The author of “The Golden Gate,” a splendid novel in verse in the style and rhythms of Pushkin’s “Eugene Onegin,” has here published the diary of his overland trek from China’s Heaven Lake to New Delhi. “From Heaven Lake” won the Thomas Cook Travel Award, but the book is by no means a conventional travelogue: Vikram Seth’s successful journey was the product not of good planning but rather of his own good luck, inspiration and nerve and the good will of the Chinese people. Often hitchhiking and in the end on foot, he negotiates passage through roadways of Tibet rarely traveled by foreigners. As such Seth provides, in lyrical prose and occasional lapses into poetry, a vivid portrait of a forbidden region.

As the book begins, Seth, a native of India, is now a student at China’s Nanjing University on his summer break. His verbal fluency in Chinese and his resourcefulness unexpectedly win him a travel pass to Tibet, and then an uncomfortable truck ride; he is one of three passengers crammed next to the driver in the truck’s cab. Unfortunately, when he arrives in Lhasa (a city in central Tibet), Seth finds that the Chinese bureaucracy he has thus far evaded is now blocking his departure. Then, as arbitrarily as officials prevented him from leaving, so do the officials now grant his exit visa. And, as Seth leaves the region, he does so with gratitude for the warmth an outsider receives “from a people into whom a suspicion of foreigners has so long been instilled. . . .”

JERUSALEM, JERUSALEM A Memoir of War and Peace, Passion and Politics by Lesley Hazleton (Penguin Books: $7.95)

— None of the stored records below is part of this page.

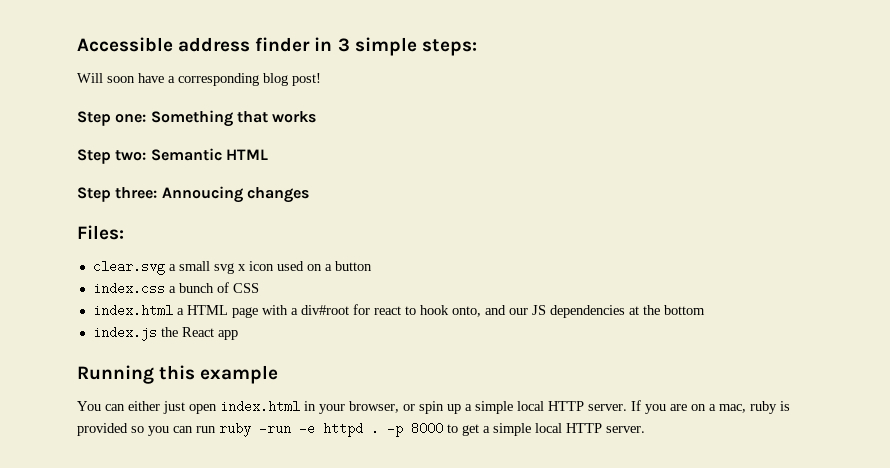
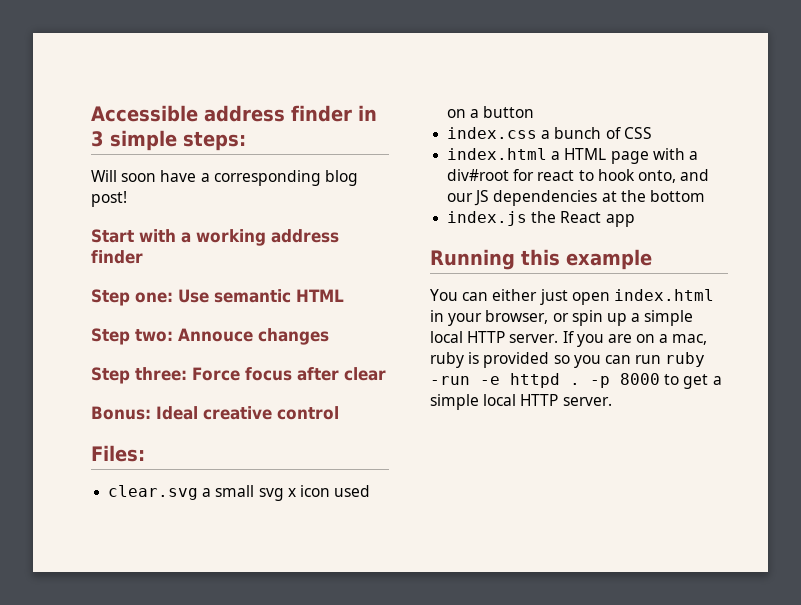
(321, 79) none -> [91,229,339,246] [91,250,143,264] // Start with a working address finder
[150,110,317,127] Something that works -> [178,289,344,303] Use semantic HTML
[150,148,268,161] Semantic HTML -> [178,328,329,345] Annouce changes
[161,186,309,203] Annoucing changes -> [192,367,386,381] [91,406,339,420] Force focus after clear // Bonus: Ideal creative control

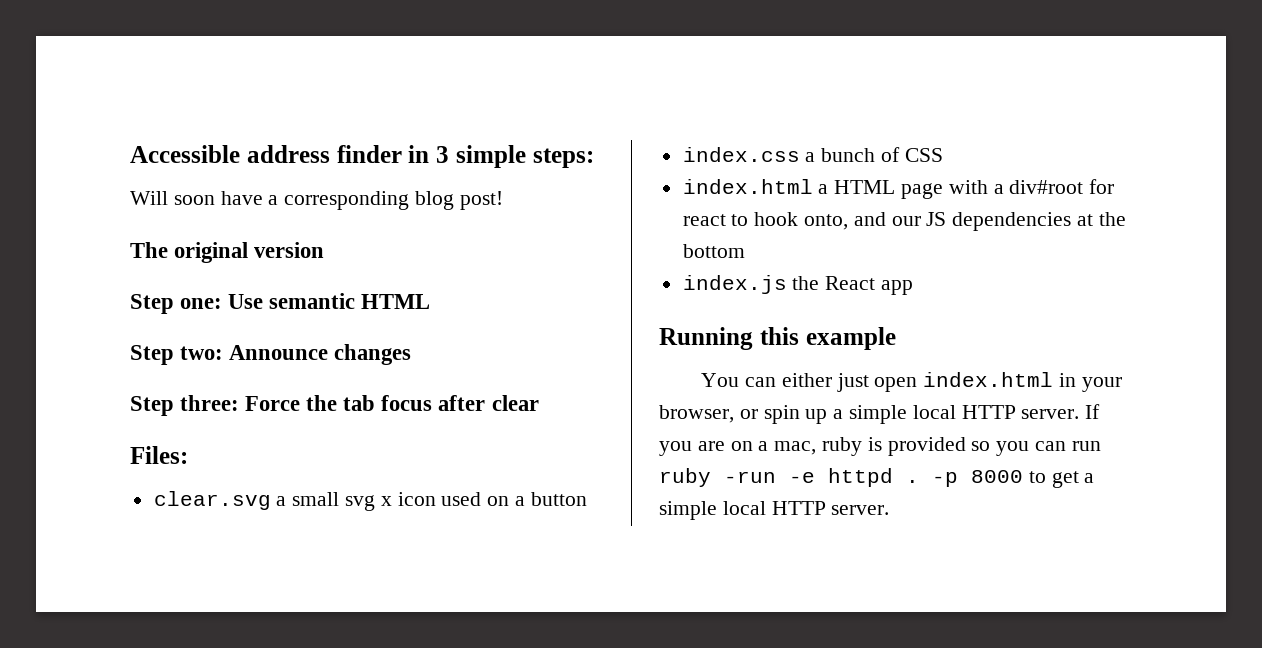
[91,229,339,246] [91,250,143,264] Start with a working address finder -> [130,242,325,263] The original version
[178,328,253,342] Annouce -> [229,345,329,360] Announce
(240, 374) none -> [306,395,376,411] the tab
[91,406,339,420] // Bonus: Ideal creative control -> (539, 403) none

This is an eloquent, impassioned account of contemporary Israel. Lesley Hazleton, who was raised in Great Britain, first arrived in Jerusalem in 1966 at age 20 expecting to stay for two weeks; she stayed for 13 years. “Jerusalem, Jerusalem” is a memoir not only of recent Israeli history but also Hazleton’s exploration of the social and political conditions that ultimately caused her own departure. Writing not as a disinterested journalist but out of a “deep love and concern” for her adopted country, Hazleton weaves memories and conversations with friends into a document that is highly personal but also invariably political.

Hazleton arrived in Jerusalem in the months before the Six-Day War. In fact it was the national euphoria that swept the country after its military victory that inspired her to stay on. But in the aftermath of that war and in the vast changes that followed--the occupation of the West Bank, the rise of Menachem Begin, the Sabra and Shatila massacre--her hopes would be profoundly disappointed. She witnessed the “seemingly inexorable process of change--from a secular, humanist, socialist society to a religious right-wing one.” Arab and Israeli interests are incontrovertibly opposed, and as a political “dove” she found herself increasingly caught in the middle. Ultimately she left.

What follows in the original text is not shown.